Entrevista sobre el libro de Thomas Wheatland,

The Frankfurt School in Exile

University of Minnesota Press, 2009, 2009. Sobre Marcuse, Horkheimer, etc. Resulta que estuvo en Brown cuando estuve yo, a finales de los ochenta, y habla del ambiente de allí.


De New Books in Critical Theory:

The story Tom tells casts the Frankfurt School in a new (and more correct) light. For one thing, Horkheimer, Adorno, and the rest really were hard-core empirical social scientists in the beginning, not “Critical Theorists” as we understand the term. They counted, measured, conducted surveys and did everything a positivist sociologist or economist would do. But, of course, that was not how they became idols of the New Left and the founders of “Critical Theory.” (Now that I think about it, almost no one ever achieves fame by doing empirical social science.
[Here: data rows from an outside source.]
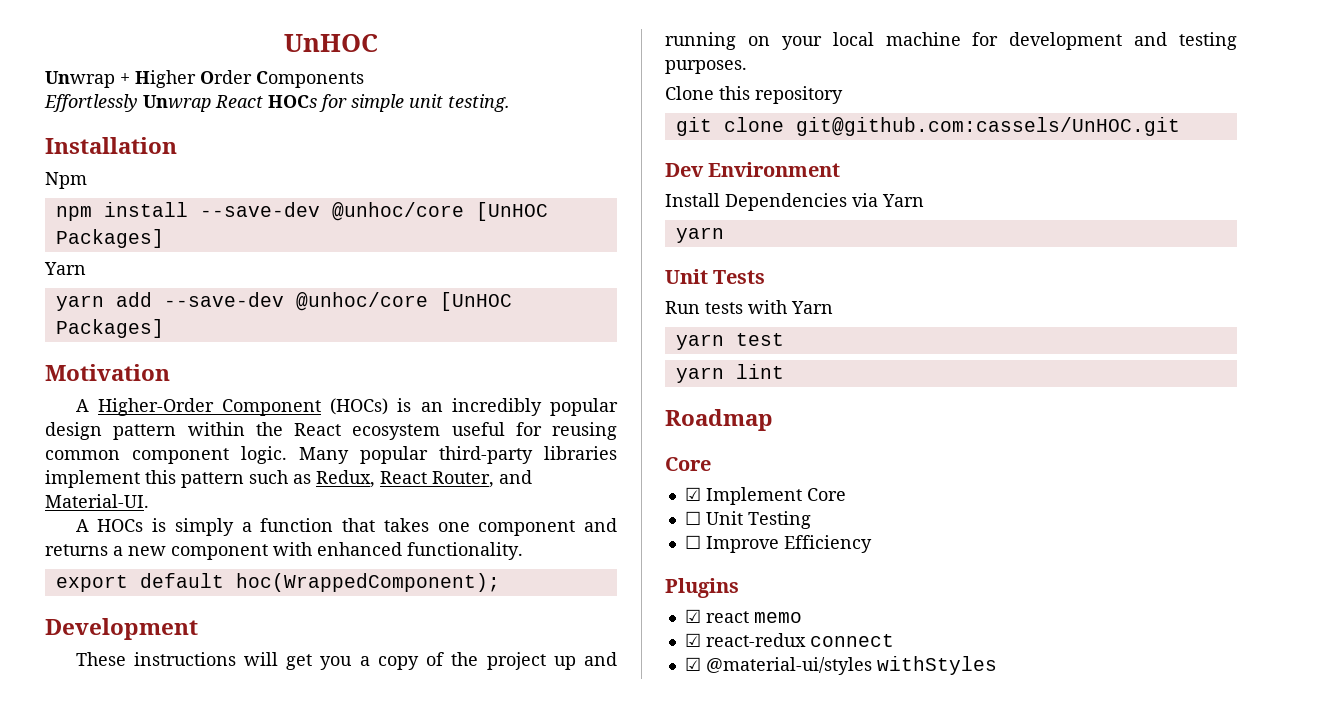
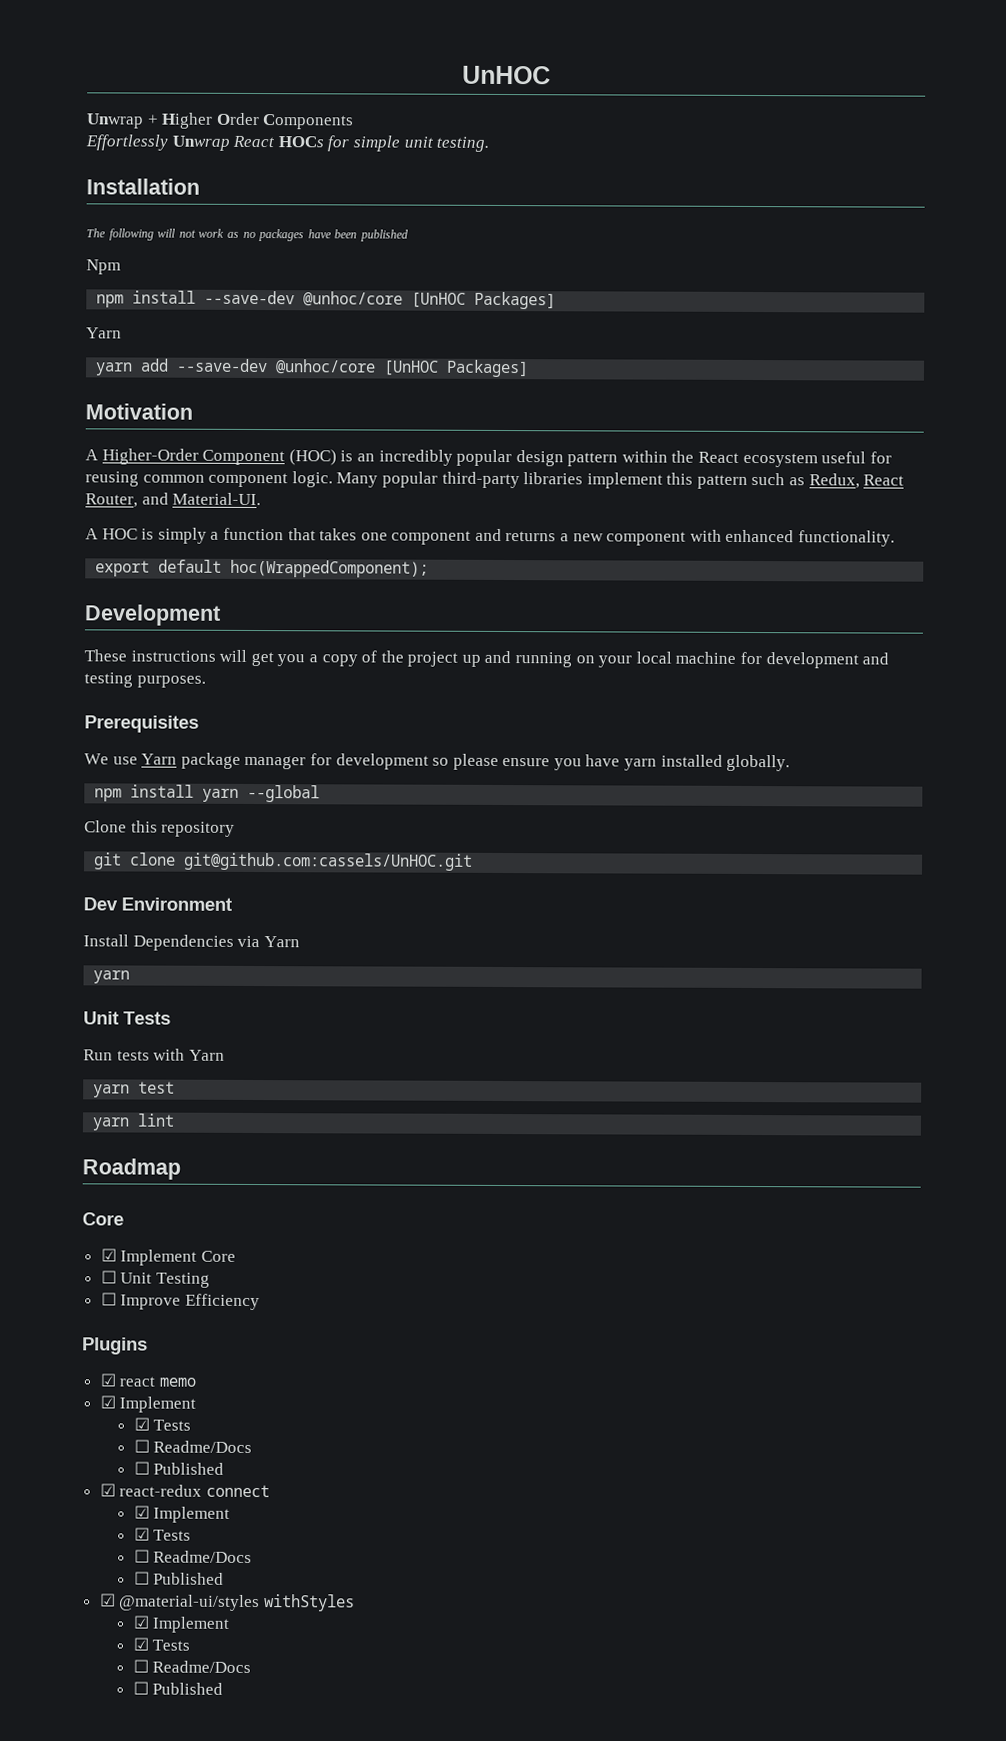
(177, 145) none -> [86,228,409,242] // The following will not work as no packages have been published
[330,398,389,415] (HOCs) -> [288,449,337,466] (HOC)
[97,519,144,532] HOCs -> [101,528,138,540] HOC
(747, 67) none -> [84,715,199,733] [84,752,791,772] [94,784,321,803] // Prerequisites // We use Yarn package manager for development so please ensure you have yarn installed globally. // npm install yarn --global
[705,633,894,647] [684,656,997,675] react-redux connect // ☑ @material-ui/styles withStyles -> [119,1396,197,1413] [133,1417,192,1431] [133,1439,253,1453] [133,1461,225,1475] [99,1483,270,1498] [133,1505,231,1523] [133,1527,192,1541] [133,1549,253,1563] [133,1571,225,1585] [99,1593,355,1612] [132,1615,231,1633] [132,1637,191,1651] [132,1659,252,1673] [132,1681,224,1695] Implement // ☑ Tests // ☐ Readme/Docs // ☐ Published // ☑ react-redux connect // ☑ Implement // ☑ Tests // ☐ Readme/Docs // ☐ Published // ☑ @material-ui/styles withStyles // ☑ Implement // ☑ Tests // ☐ Readme/Docs // ☐ Published

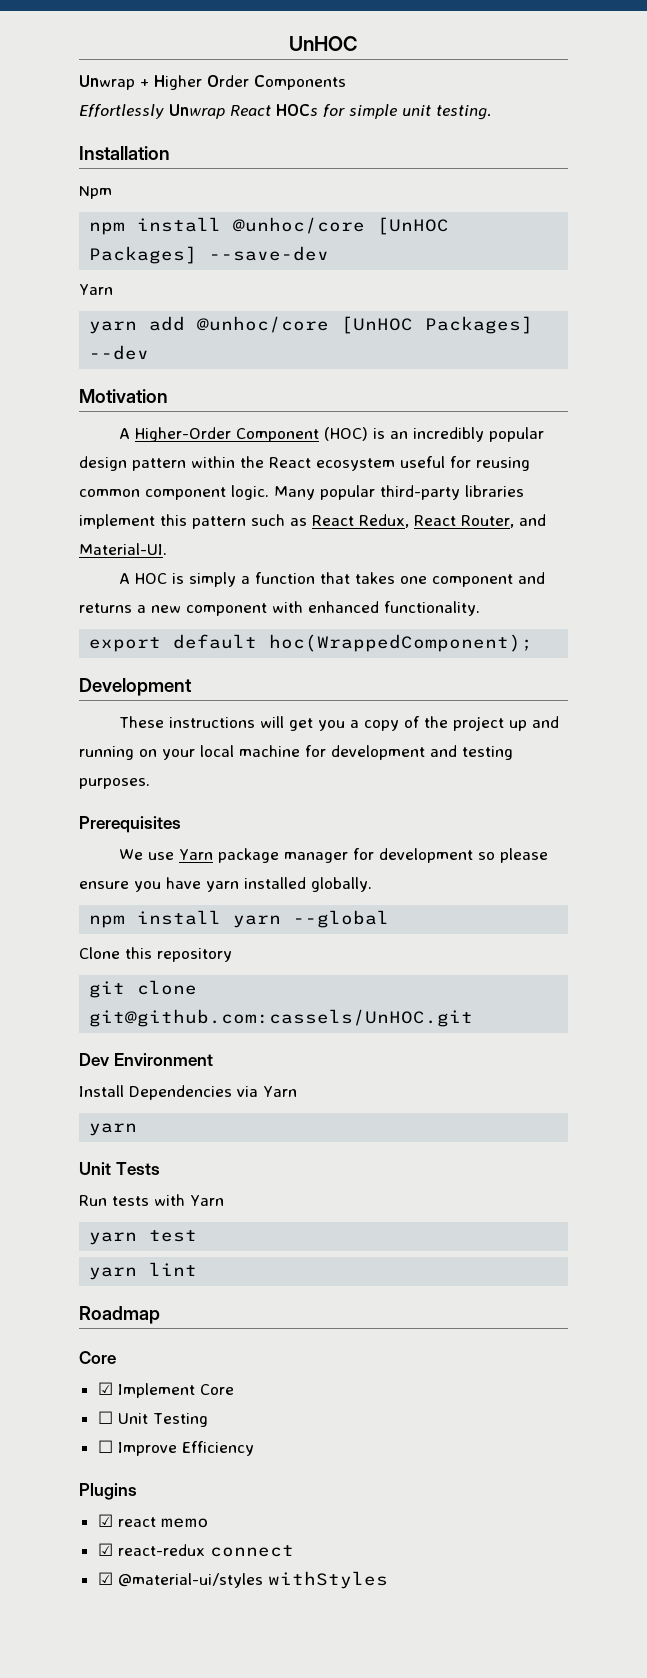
[86,228,409,242] // The following will not work as no packages have been published -> (170, 153) none
[204,290,557,310] --save-dev @unhoc/core [UnHOC Packages] -> [233,217,450,235] [89,246,330,264] @unhoc/core [UnHOC Packages] --save-dev
[176,358,530,378] --save-dev @unhoc/core [UnHOC Packages] -> [197,316,534,334] [89,345,150,360] @unhoc/core [UnHOC Packages] --dev
(806, 481) none -> [312,515,354,526] React
[119,1396,197,1413] [133,1417,192,1431] [133,1439,253,1453] [133,1461,225,1475] [99,1483,270,1498] [133,1505,231,1523] [133,1527,192,1541] [133,1549,253,1563] [133,1571,225,1585] [99,1593,355,1612] [132,1615,231,1633] [132,1637,191,1651] [132,1659,252,1673] [132,1681,224,1695] Implement // ☑ Tests // ☐ Readme/Docs // ☐ Published // ☑ react-redux connect // ☑ Implement // ☑ Tests // ☐ Readme/Docs // ☐ Published // ☑ @material-ui/styles withStyles // ☑ Implement // ☑ Tests // ☐ Readme/Docs // ☐ Published -> [117,1544,294,1557] [97,1571,388,1589] react-redux connect // ☑ @material-ui/styles withStyles

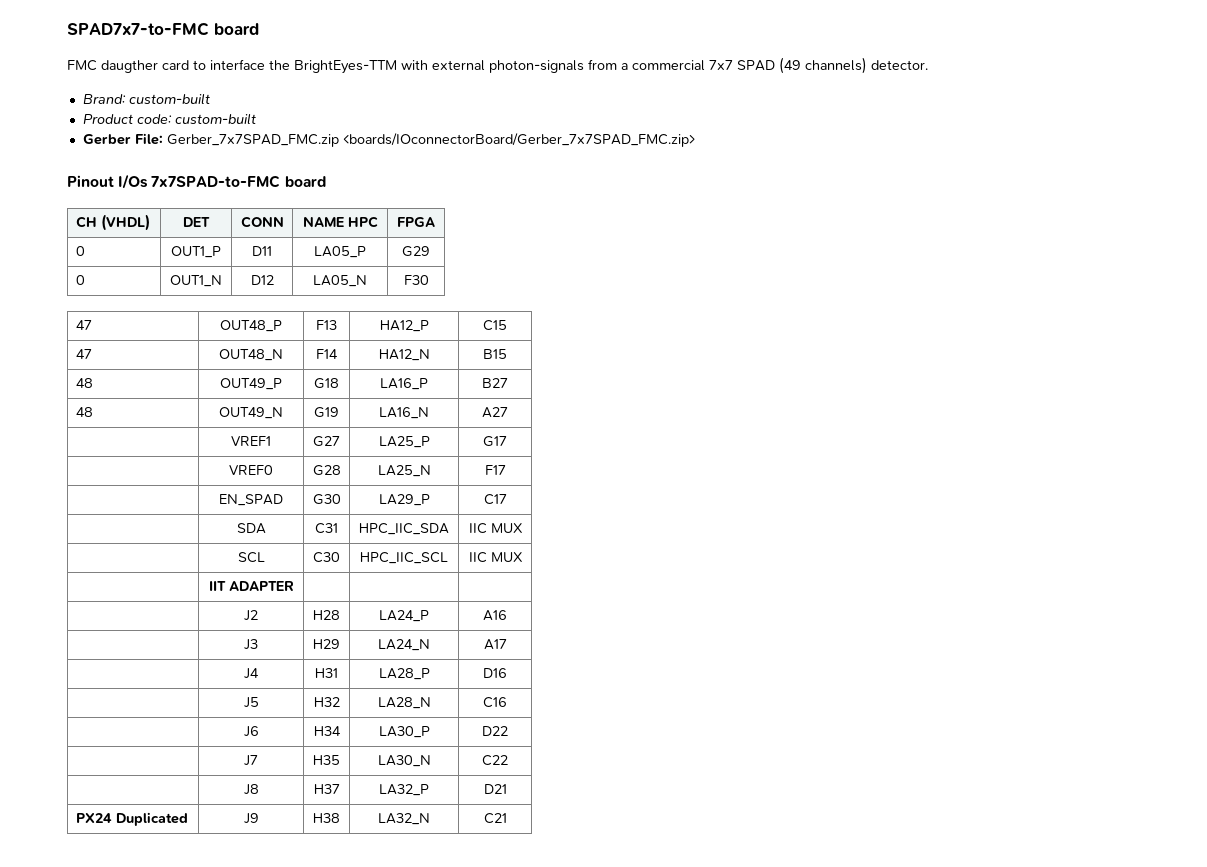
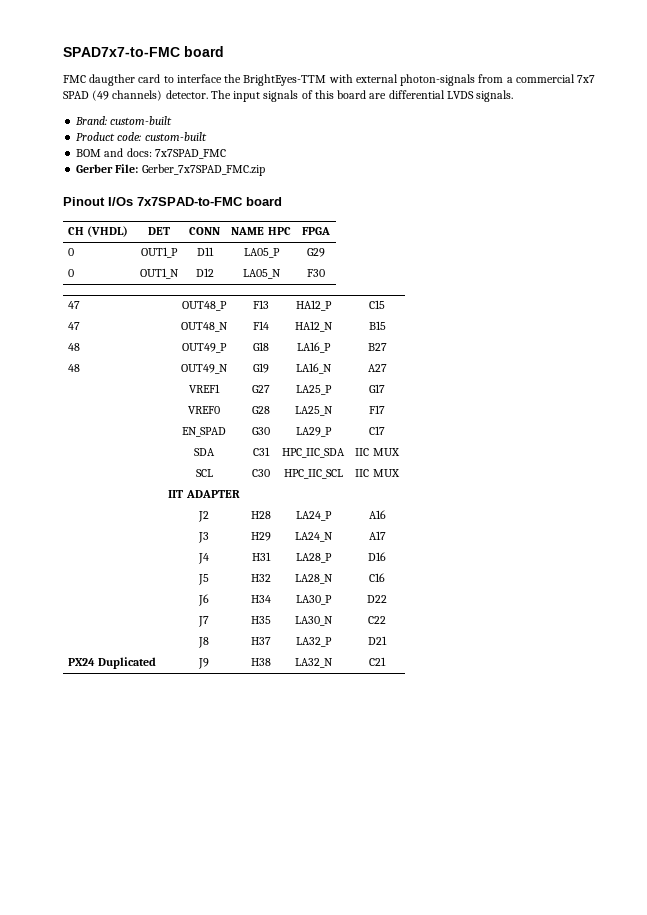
(928, 65) none -> [210,90,514,102] The input signals of this board are differential LVDS signals.
(256, 119) none -> [76,148,226,159] // BOM and docs: 7x7SPAD_FMC
[342,133,695,147] <boards/IOconnectorBoard/Gerber_7x7SPAD_FMC.zip> -> (265, 170) none

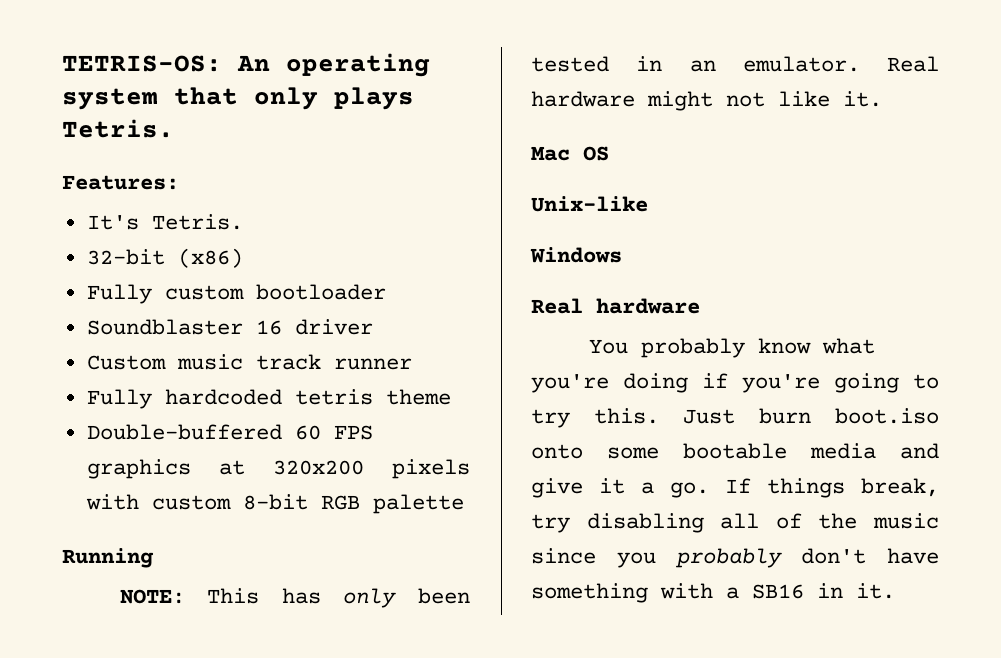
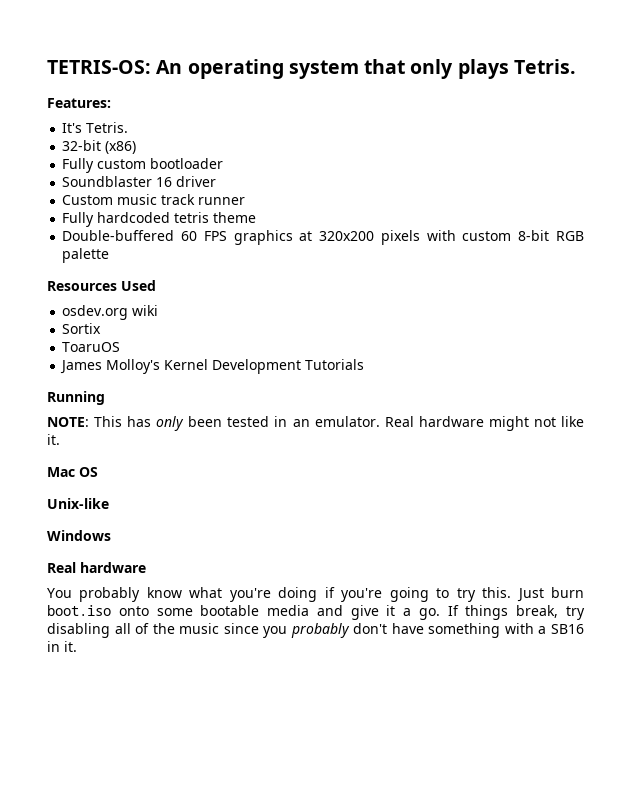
(464, 504) none -> [47,280,156,291] [62,305,159,320] [62,323,102,334] [62,342,121,352] [60,359,365,374] // Resources Used // osdev.org wiki // Sortix // ToaruOS // James Molloy's Kernel Development Tutorials

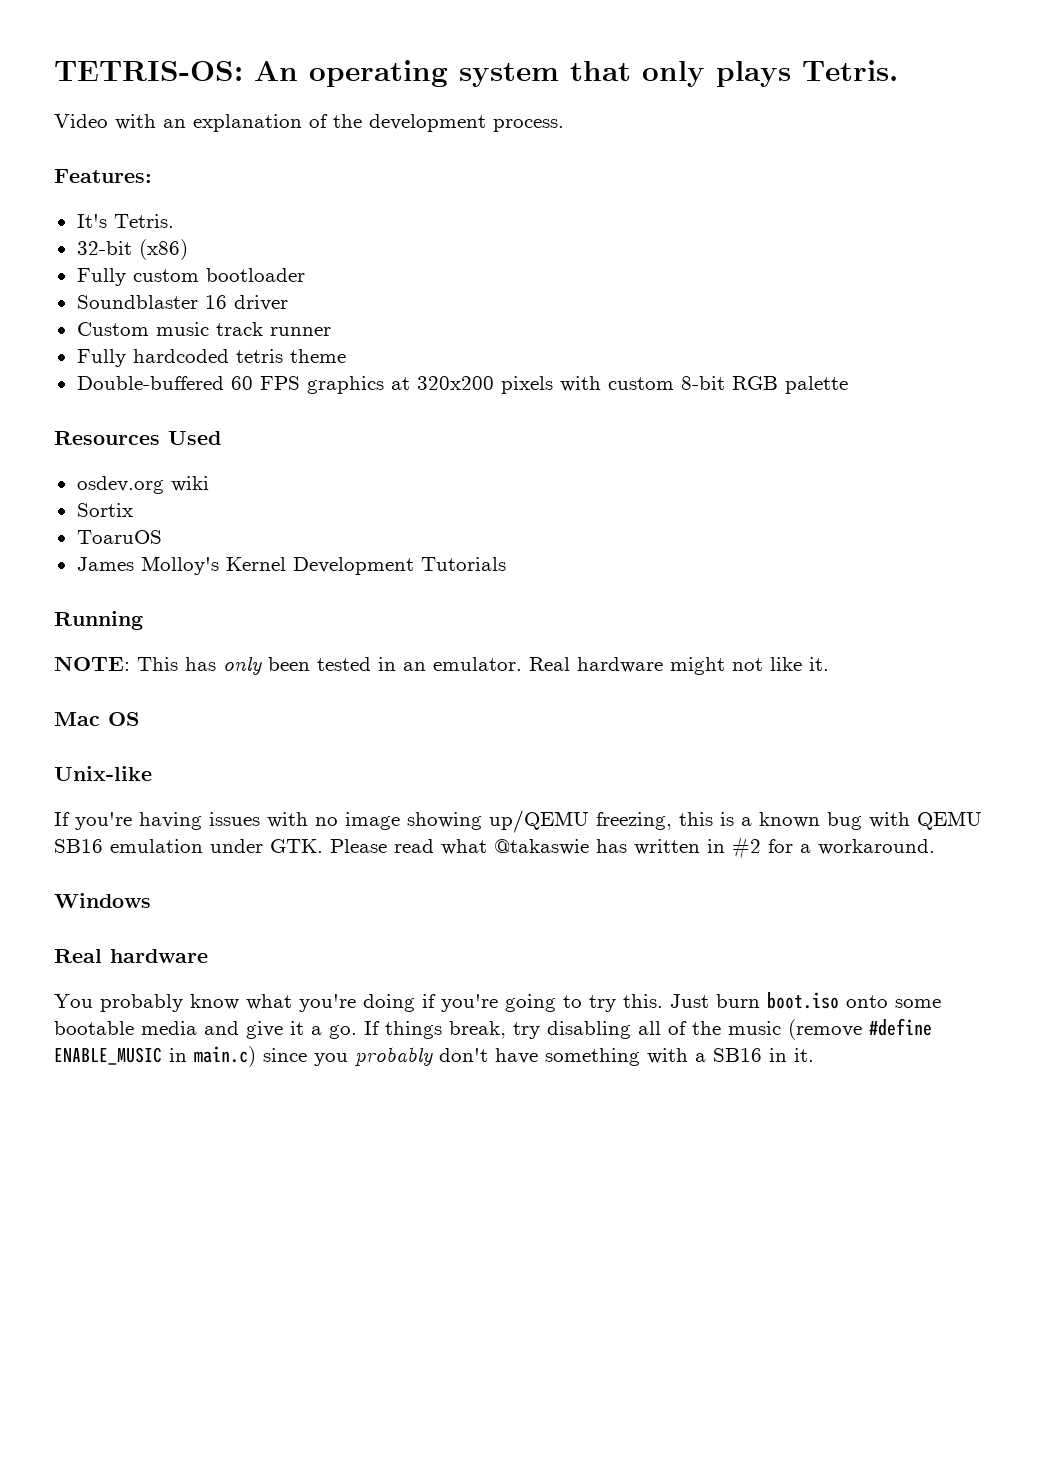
(576, 66) none -> [54,114,564,132] // Video with an explanation of the development process.
(109, 503) none -> [54,810,982,833] [54,836,935,859] // If you're having issues with no image showing up/QEMU freezing, this is a known bug with QEMU SB16 emulation under GTK. Please read what @takaswie has written in #2 for a workaround.
(220, 628) none -> [788,1018,932,1040] [54,1046,256,1067] (remove #define ENABLE_MUSIC in main.c)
See “Malcolm Gladwell” for more.) No, they–or rather Fromm, Marcuse and Habermas–got famous by telling young Americans that they were “repressed,” “alienated,” and “downtrodden” at exactly the moment they wanted to hear it, that is, the 1960s. You see, the “old” Marxism was dead; this was the “new and improved” version. In other words, they were in the right Critical-Theoretical place and at the right Critical-Theoretical time.